Useful fortune: contingency and the limits of identity in the Canadas 1790-1850 Robert, Louise


In this study I analyze how Lower and Upper Canadians in the period 1790-1850 articulated ideas of the self in relation to concepts provided by the Enlightenment and more particularly by the notion of selflove. Canadians discussed the importance of individual self-interest in defining the self and in formulating the ties that would unite a multitude of strangers who were expected to live in peace with one another regardless of their religious, cultural and social affiliations. Scholarly discussion about the making of identities in the Canadas has, for the most part, focussed on community-defined identities even though it has always largely been accepted that the Canadas were 'liberal' and individualistic societies. The writings of known and educated Canadians show that the making of identities went well beyond community-defined attributes. To widen the understanding of the process of identity-making in Canada, I have utilized a wellknown medieval metaphor that opposes order to contingency or, as in the civic tradition, contrasts virtue and fortune-corruption. It becomes evident that those who insisted on a community-defined identity that subsumed the self in the whole had a far different understanding of contingent motifs than those who insisted on the primacy of the self in the definition of humanity.

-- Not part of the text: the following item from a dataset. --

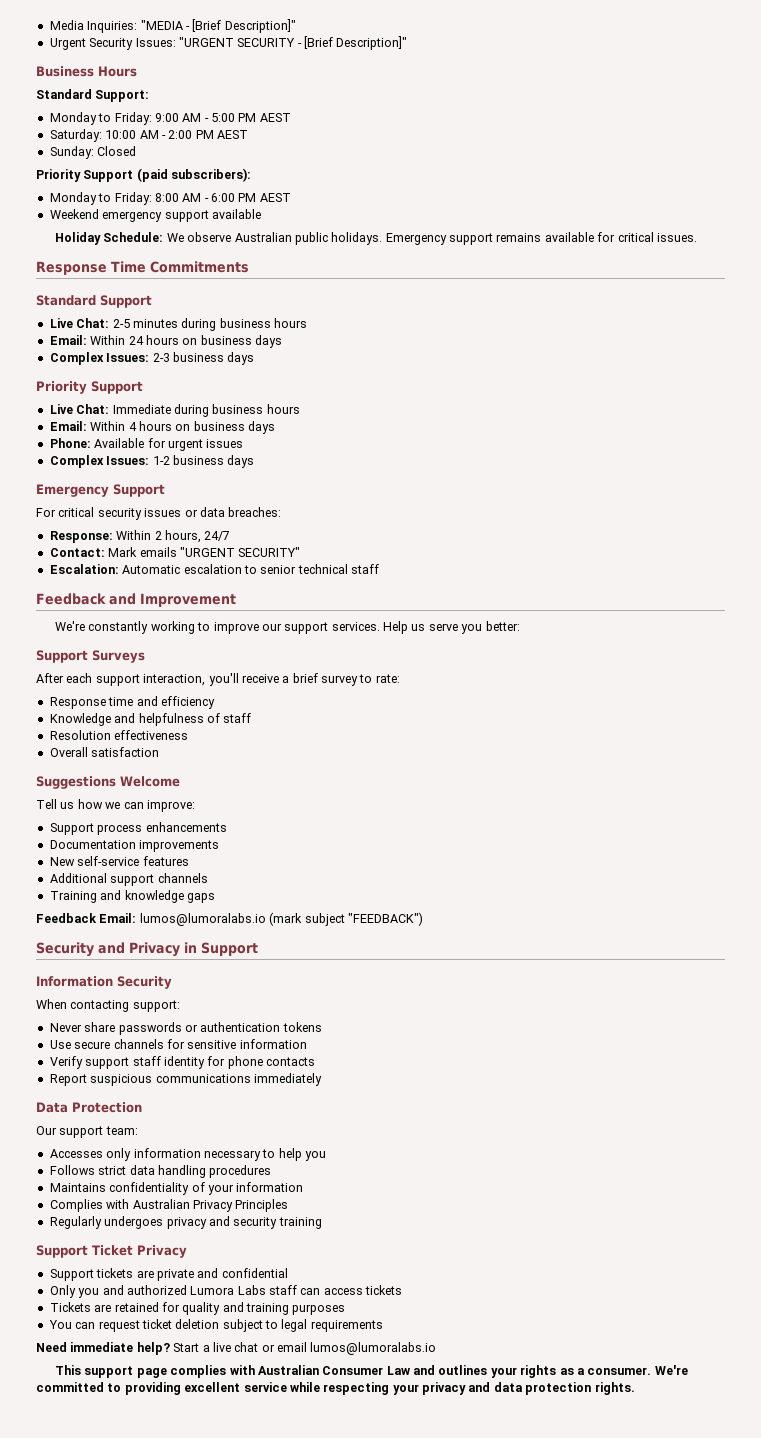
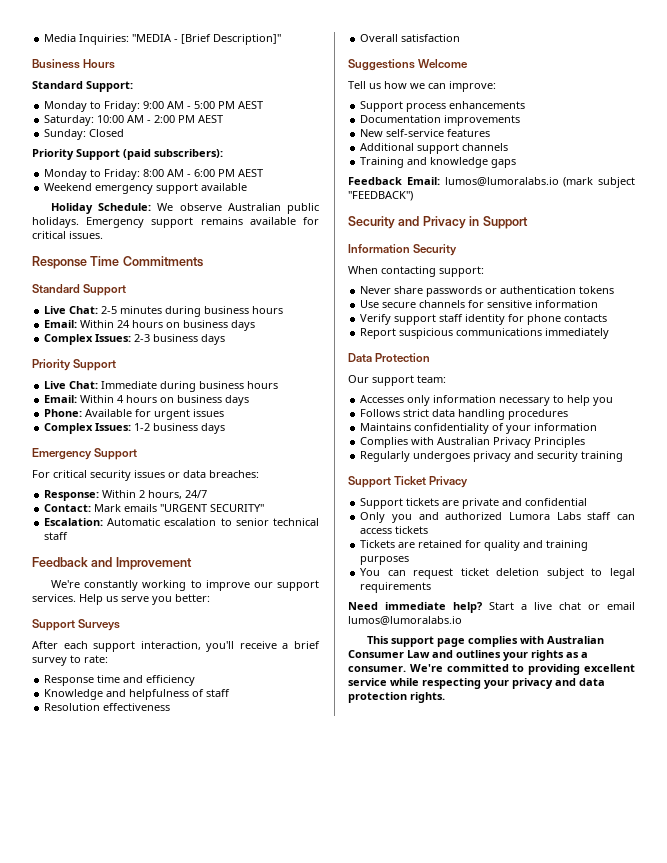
- Urgent Security Issues: "URGENT SECURITY - [Brief Description]"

But both ways of dealing with contingency continued to influence how Canadians came to understand who they were. No consensus emerged and by 1850 the discussions of the Canadian self were rich and complex. The dissertation pays special attention to the methodological implications of utilizing binary oppositions such as the trope order vs contingency in fashioning the images of peoples and nations in ways that engage 'post-modern' notions regarding the construction of the identity of the 'Other'.